We get a friendly welcome from Clio and fellow hosts, women’s fitness specialist Stef Larden, and Jo Bihari, a friend of Clio’s who went through an early menopause three years ago when she was 37.
Stef spends time privately with each woman to find out more about us and our bodies. I unload a list of creaks and ailments from my slightly restricted shoulder joint and twingey knee to the plantar fasciitis in my feet. It’s not all bad though as Stef notes some areas of flexibility and I tell her about my morning stretch routine and the fitness classes I do. She plans the exercise sessions only after she has spoken to each of us.
Every day we do three hours of exercise. This includes High Intensity Interval Training, cardio, strength moves, bodyweight exercises and stretching. It’s challenging yes, but you know what? I can do it… well, most of it. And each day as I get used to this level of activity, I find my body is moving better. I even find that I’m looking forward to it.
Some of the classes take place in a fitness studio in one of the rustic outbuildings, but we also do circuits in the open air and we have a wonderful Pilates session out on the grass in the mellow autumn sunshine.
Stef creates a positive atmosphere, pushing us, but always working with care. She remembers everyone’s needs and adjusts exercises as necessary. There’s advice to take away and once home, we each receive an exercise plan to carry on the good work.
Nourishing the body
Our all-round health is supported by nutritious food, prepared by Clio. Returning to the kitchen after an exercise session to be greeted by the delicious smell of her cooking is wonderful.
We start the day with a small healthy breakfast such as a little bowl of nuts, cooked spinach and houmous. I also try my first chia pudding and discover it’s delicious.
Brunches include restorative soups and salads and the evening meal highlights are a hearty mushroom bourguignon and a fragrant chickpea curry (and yes, there is some wine with dinner if you want it).
Mealtimes prove to be a great chance to share experiences, not just about hot flushes and menopausal irritability, but life in general. It feels supportive and open.
Time to let go
The pace is just right, as when we’re not exercising or eating there’s plenty of time to truly relax. Nothing is expected of us. We’re being looked after. Have a nap, go for a walk, read a book; it’s our choice.

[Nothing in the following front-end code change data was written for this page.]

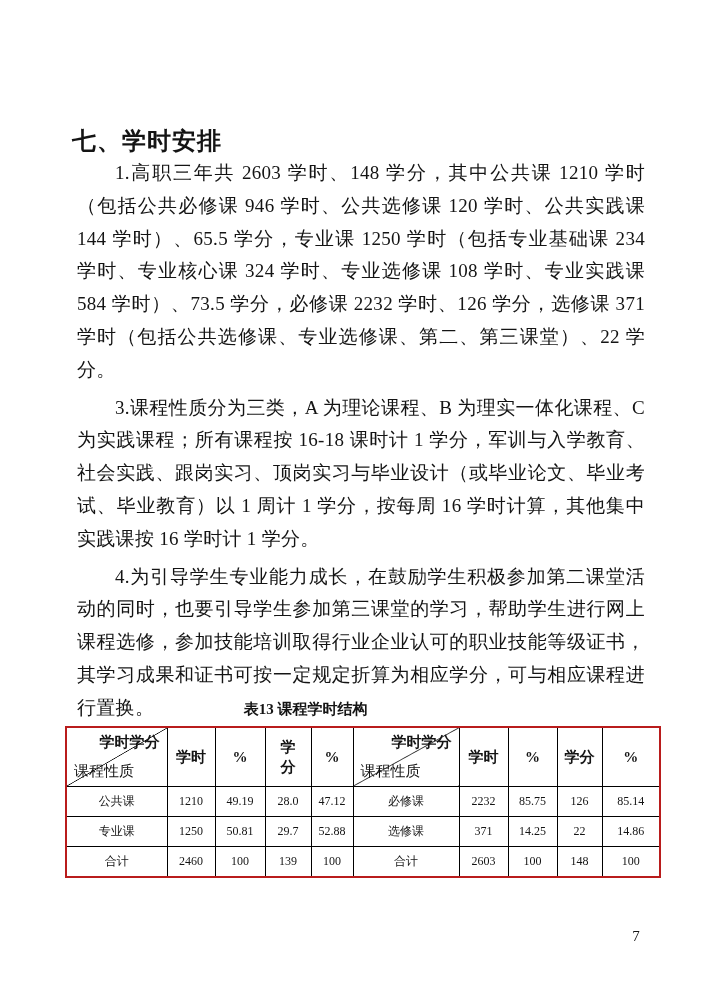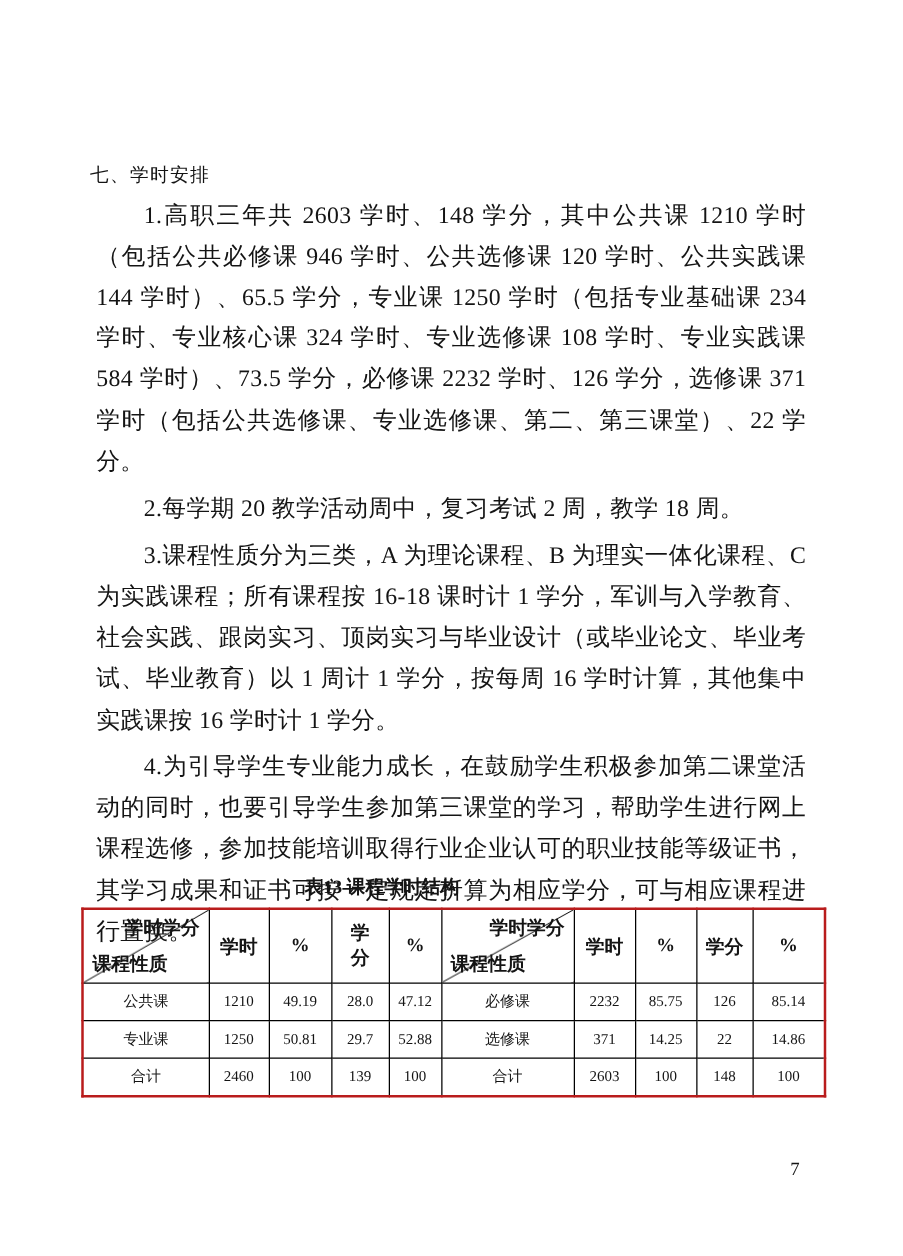--- a/index.html
+++ b/index.html
@@ -20,8 +20,8 @@
     left: 72px; top: 130px; width: 578px;
   }
   .heading {
-    font-size: 15px;
-    font-weight: normal;
+    font-size: 24px;
+    font-weight: bold;
     line-height: 22px;
     margin: 0 0 1px 0;
     letter-spacing: 1px;

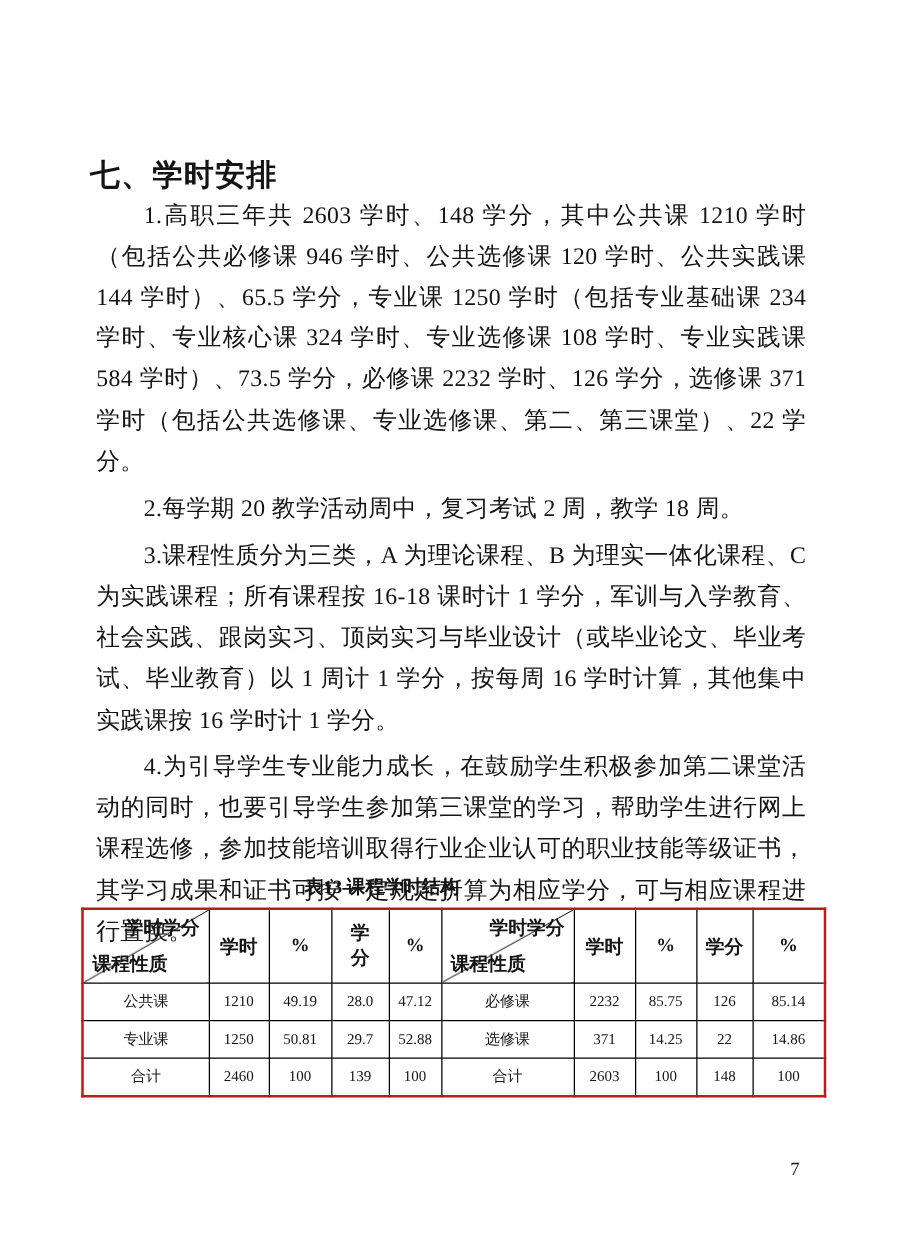--- a/index.html
+++ b/index.html
@@ -100,7 +100,6 @@
   <div class="content">
     <h2 class="heading">七、学时安排</h2>
     <p class="par">1.高职三年共 2603 学时、148 学分，其中公共课 1210 学时（包括公共必修课 946 学时、公共选修课 120 学时、公共实践课 144 学时）、65.5 学分，专业课 1250 学时（包括专业基础课 234 学时、专业核心课 324 学时、专业选修课 108 学时、专业实践课 584 学时）、73.5 学分，必修课 2232 学时、126 学分，选修课 371 学时（包括公共选修课、专业选修课、第二、第三课堂）、22 学分。</p>
-    <p class="par">2.每学期 20 教学活动周中，复习考试 2 周，教学 18 周。</p>
     <p class="par">3.课程性质分为三类，A 为理论课程、B 为理实一体化课程、C 为实践课程；所有课程按 16-18 课时计 1 学分，军训与入学教育、社会实践、跟岗实习、顶岗实习与毕业设计（或毕业论文、毕业考试、毕业教育）以 1 周计 1 学分，按每周 16 学时计算，其他集中实践课按 16 学时计 1 学分。</p>
     <p class="par">4.为引导学生专业能力成长，在鼓励学生积极参加第二课堂活动的同时，也要引导学生参加第三课堂的学习，帮助学生进行网上课程选修，参加技能培训取得行业企业认可的职业技能等级证书，其学习成果和证书可按一定规定折算为相应学分，可与相应课程进行置换。</p>
   </div>

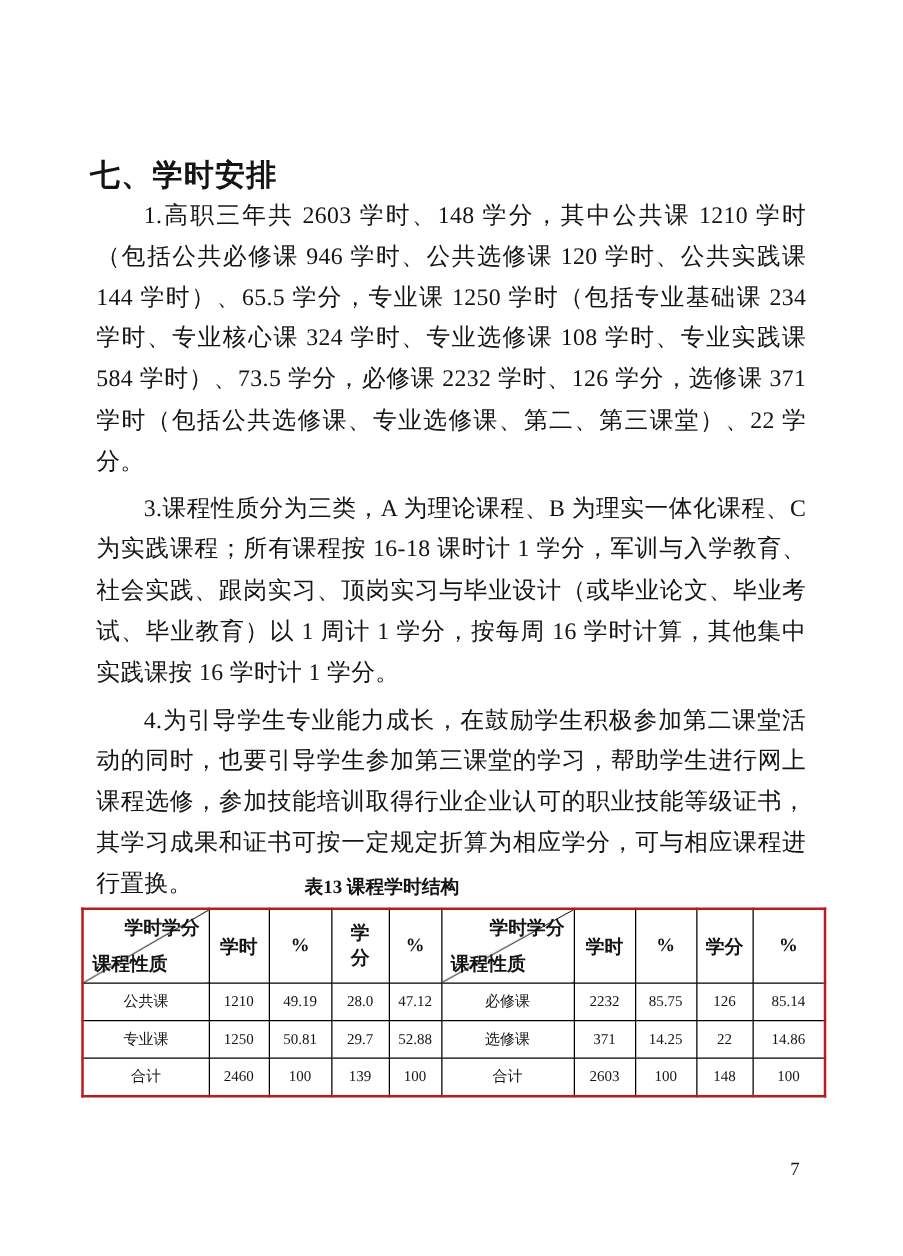--- a/index.html
+++ b/index.html
@@ -75,7 +75,7 @@
   }
   td.diag .bl-label {
     position: absolute; bottom: 5px; left: 7px;
-    font-size: 15px; font-weight: bold; white-space: nowrap;
+    font-size: 15px; font-weight: normal; white-space: nowrap;
   }
   .stack {
     display: inline-block;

It really is ok to wind down. The only interruption is a welcome one: an afternoon snack.
The retreat includes a massage on one of the days, and you can book an extra one if you’re really in the relaxation vibe. The mental health side of menopause is also addressed with mindfulness sessions led by Clio, and the day often ends with a relaxation stretch with Stef. Nothing is set in stone though. The routine outside of exercise sessions and meals is flexible depending on what people want to do.
So what did I take away from the experience? I have a marvellous WhatsApp group on my phone (which I called on for moral support after an upsetting paddleboarding experience a week after we got back). I’ve also got some healthy mealtime inspiration and a renewed commitment to meditating and exercising regularly. Best of all, I feel stronger… in all kinds of ways.